* _To do_
What you need to produce from the material below is an exact transcription of the lines from the one with "for migration logic" through the one with "Migration banner includes", both included, and no other line.

::: Dataset excerpts :::

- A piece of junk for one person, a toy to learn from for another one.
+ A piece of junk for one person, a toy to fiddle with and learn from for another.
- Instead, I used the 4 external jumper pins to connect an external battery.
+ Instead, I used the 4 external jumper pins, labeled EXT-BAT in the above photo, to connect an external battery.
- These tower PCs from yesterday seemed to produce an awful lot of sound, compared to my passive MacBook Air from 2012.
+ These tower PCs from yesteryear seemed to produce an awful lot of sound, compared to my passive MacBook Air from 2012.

:::
::: Dataset excerpts :::

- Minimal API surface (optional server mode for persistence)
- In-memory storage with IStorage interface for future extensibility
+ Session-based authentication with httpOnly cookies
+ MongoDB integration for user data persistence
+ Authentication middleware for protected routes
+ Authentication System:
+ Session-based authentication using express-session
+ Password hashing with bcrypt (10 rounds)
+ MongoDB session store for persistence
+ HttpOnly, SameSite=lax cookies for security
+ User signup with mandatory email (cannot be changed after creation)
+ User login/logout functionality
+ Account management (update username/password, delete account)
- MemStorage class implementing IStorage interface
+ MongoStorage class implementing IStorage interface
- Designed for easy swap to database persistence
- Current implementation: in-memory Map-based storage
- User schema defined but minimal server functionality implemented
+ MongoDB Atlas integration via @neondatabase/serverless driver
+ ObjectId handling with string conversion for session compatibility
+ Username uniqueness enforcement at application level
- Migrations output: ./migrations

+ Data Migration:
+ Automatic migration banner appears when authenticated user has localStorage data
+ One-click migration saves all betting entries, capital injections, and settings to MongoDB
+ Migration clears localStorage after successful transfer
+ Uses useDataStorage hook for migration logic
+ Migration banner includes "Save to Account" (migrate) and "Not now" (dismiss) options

:::

* _Your response_
+ Uses useDataStorage hook for migration logic
+ Migration banner includes "Save to Account" (migrate) and "Not now" (dismiss) options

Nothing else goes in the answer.